Let's examine the two approaches mentioned:
Option 1: Location-based Routing
While functional, this method becomes unwieldy with growing subdomains:
server {
listen 443 ssl;
server_name *.example.com;
ssl_certificate /path/to/wildcard.crt;
ssl_certificate_key /path/to/wildcard.key;
location /site1 {
proxy_pass http://IISServer01:8081;
# Additional proxy settings
}
location /site2 {
proxy_pass http://IISServer01:8082;
# Additional proxy settings
}
}
Option 2: Host-based Internal Routing
The proposed solution using internal routing proves more scalable:
Here's the optimized version of your proposed configuration:
# SSL Termination Layer
server {
listen 443 ssl;
server_name *.example.com;
ssl_certificate /etc/ssl/wildcard.example.com.crt;
ssl_certificate_key /etc/ssl/wildcard.example.com.key;
# Maintain original host header
proxy_set_header Host $host;
proxy_set_header X-Real-IP $remote_addr;
proxy_set_header X-Forwarded-For $proxy_add_x_forwarded_for;
proxy_set_header X-Forwarded-Proto $scheme;
# Route to internal proxy based on hostname
location / {
proxy_pass http://127.0.0.1:8080;
}
}
# Internal Routing Layer
server {
listen 127.0.0.1:8080;
server_name site1.example.com;
location / {
proxy_pass http://IISServer01:8081;
# Additional backend-specific settings
}
}
server {
listen 127.0.0.1:8080;
server_name site2.example.com;
location / {
proxy_pass http://IISServer01:8082;
# Additional backend-specific settings
}
}
server {
listen 127.0.0.1:8080;
server_name site3.example.com;
location / {
proxy_pass http://IISServer02:8083;
# Additional backend-specific settings
}
}
- Use
127.0.0.1
for internal communication rather than exposing ports externally - Maintain all essential headers (
Host
,X-Forwarded-*
) for backend compatibility - Consider adding health checks for backend servers when preparing for HAProxy integration
- Implement proper SSL protocols and ciphers in the termination layer
While this double-proxy approach adds minimal latency, the benefits of centralized SSL management outweigh the costs.
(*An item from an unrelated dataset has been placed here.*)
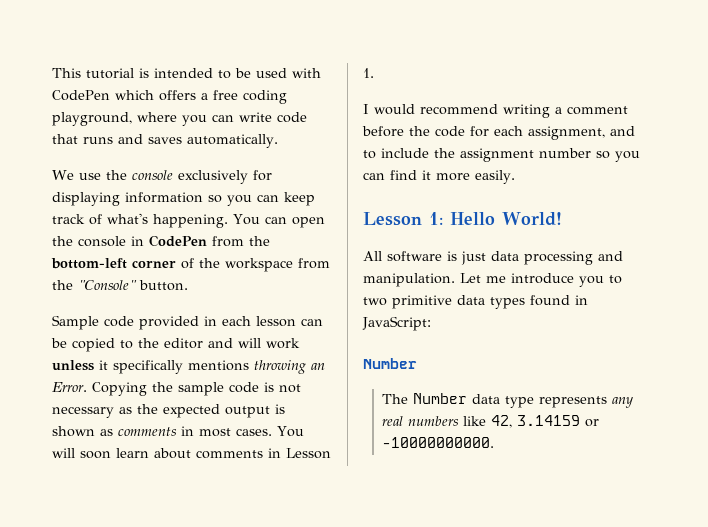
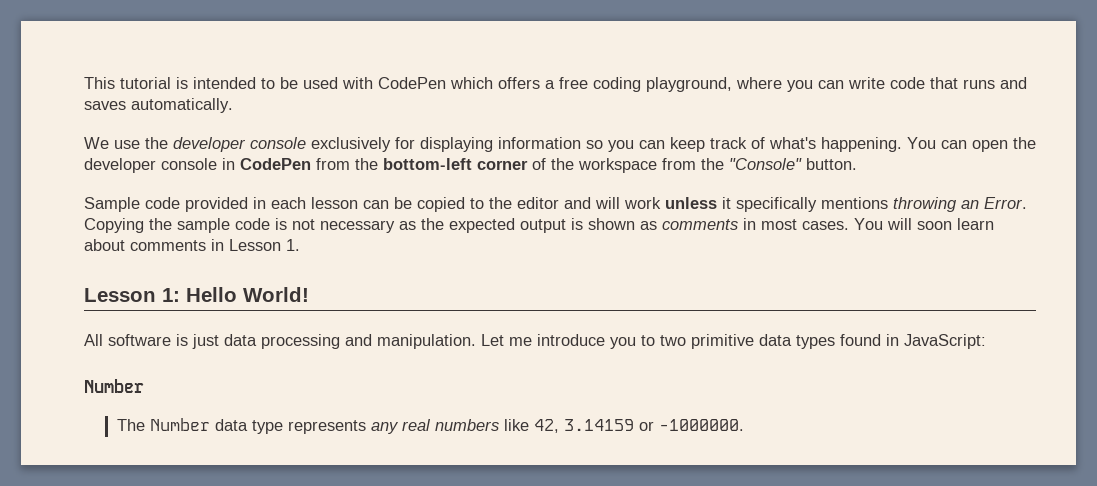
(127, 175) none -> [173,137,246,152] developer
(73, 241) none -> [84,158,156,173] developer
[363,104,628,118] [362,126,635,140] [363,148,640,162] [363,170,515,184] // I would recommend writing a comment before the code for each assignment, and to include the assignment number so you can find it more easily. -> (300, 245) none
[382,437,495,448] -10000000000. -> [658,419,744,431] -1000000.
For high-traffic environments:
- Enable SSL session caching in Nginx
- Consider OCSP stapling for improved SSL handshake performance
- Tune buffer sizes based on expected request/response sizes
For those preferring a single-configuration solution, Nginx's map
directive offers another option:
map $host $backend {
site1.example.com "IISServer01:8081";
site2.example.com "IISServer01:8082";
site3.example.com "IISServer02:8083";
}
server {
listen 443 ssl;
server_name *.example.com;
ssl_certificate /etc/ssl/wildcard.crt;
ssl_certificate_key /etc/ssl/wildcard.key;
location / {
proxy_pass http://$backend;
# Standard proxy settings
}
}
This approach reduces configuration files but requires careful maintenance of the mapping table.